## WORK INSTRUCTIONS
Search the entries for lines with the string "Virtualdesktop" and say how many there are, giving only the number.

## EXCERPTED DATA
--- START ---

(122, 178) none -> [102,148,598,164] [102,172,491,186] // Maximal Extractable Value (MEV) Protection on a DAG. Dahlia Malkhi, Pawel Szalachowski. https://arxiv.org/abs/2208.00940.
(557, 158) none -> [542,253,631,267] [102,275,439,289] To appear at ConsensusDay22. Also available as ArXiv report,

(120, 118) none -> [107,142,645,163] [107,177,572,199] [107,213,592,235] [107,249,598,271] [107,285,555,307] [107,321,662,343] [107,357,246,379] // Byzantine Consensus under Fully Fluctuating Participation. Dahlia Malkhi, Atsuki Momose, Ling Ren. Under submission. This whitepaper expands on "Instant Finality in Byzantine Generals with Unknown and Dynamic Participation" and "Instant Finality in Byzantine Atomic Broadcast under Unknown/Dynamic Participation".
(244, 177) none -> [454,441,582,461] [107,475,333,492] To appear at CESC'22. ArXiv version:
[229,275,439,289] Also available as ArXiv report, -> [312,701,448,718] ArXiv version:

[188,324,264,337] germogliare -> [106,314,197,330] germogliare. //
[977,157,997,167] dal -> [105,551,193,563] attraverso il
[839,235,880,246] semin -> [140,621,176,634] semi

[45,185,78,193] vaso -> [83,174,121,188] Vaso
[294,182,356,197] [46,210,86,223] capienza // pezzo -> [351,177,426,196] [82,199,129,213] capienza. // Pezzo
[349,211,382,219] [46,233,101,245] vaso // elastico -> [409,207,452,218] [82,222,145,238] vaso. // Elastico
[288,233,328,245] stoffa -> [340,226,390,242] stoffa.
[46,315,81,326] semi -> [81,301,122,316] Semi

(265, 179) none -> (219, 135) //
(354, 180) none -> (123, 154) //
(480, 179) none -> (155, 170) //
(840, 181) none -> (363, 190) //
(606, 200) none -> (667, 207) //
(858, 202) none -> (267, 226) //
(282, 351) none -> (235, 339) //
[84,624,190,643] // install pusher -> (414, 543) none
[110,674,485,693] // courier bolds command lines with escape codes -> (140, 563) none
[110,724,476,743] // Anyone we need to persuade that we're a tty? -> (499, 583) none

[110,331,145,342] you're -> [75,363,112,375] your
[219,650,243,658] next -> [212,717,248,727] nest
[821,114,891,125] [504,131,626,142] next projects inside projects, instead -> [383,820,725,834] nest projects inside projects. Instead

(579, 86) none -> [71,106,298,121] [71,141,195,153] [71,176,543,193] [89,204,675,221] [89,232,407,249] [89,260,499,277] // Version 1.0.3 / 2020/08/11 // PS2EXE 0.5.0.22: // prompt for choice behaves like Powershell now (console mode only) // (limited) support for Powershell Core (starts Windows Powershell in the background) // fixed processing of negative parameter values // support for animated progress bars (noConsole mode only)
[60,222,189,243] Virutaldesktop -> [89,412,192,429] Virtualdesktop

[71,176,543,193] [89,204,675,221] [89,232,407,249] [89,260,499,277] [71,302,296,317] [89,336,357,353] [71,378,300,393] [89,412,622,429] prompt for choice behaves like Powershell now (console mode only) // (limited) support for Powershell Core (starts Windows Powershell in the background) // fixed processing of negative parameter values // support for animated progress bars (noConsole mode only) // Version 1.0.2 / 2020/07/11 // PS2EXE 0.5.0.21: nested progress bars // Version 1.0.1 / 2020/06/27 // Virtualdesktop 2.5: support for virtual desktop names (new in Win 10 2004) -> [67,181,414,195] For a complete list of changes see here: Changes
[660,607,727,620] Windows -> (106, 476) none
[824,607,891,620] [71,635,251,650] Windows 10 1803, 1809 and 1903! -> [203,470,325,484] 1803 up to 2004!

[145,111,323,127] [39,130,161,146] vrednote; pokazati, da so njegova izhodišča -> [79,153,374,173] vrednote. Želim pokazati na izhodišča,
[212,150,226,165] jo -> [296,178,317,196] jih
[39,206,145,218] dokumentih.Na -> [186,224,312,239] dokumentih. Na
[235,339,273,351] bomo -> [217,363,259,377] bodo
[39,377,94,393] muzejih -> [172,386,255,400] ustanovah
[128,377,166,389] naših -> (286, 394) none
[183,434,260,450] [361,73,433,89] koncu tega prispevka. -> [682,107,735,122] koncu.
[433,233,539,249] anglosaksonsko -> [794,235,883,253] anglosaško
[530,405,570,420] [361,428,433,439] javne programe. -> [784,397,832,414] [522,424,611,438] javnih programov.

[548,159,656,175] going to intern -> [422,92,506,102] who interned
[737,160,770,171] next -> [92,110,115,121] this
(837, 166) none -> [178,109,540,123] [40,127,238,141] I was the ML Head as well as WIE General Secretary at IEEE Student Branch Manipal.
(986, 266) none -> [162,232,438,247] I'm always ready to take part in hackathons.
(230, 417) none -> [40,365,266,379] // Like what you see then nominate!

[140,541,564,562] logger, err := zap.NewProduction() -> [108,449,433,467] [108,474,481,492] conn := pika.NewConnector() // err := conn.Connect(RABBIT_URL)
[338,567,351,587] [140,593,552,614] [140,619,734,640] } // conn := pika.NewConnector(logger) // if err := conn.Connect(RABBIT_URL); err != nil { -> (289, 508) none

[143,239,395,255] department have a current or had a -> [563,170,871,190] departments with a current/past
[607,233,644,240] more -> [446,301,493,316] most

--- END ---

## YOUR RESPONSE
2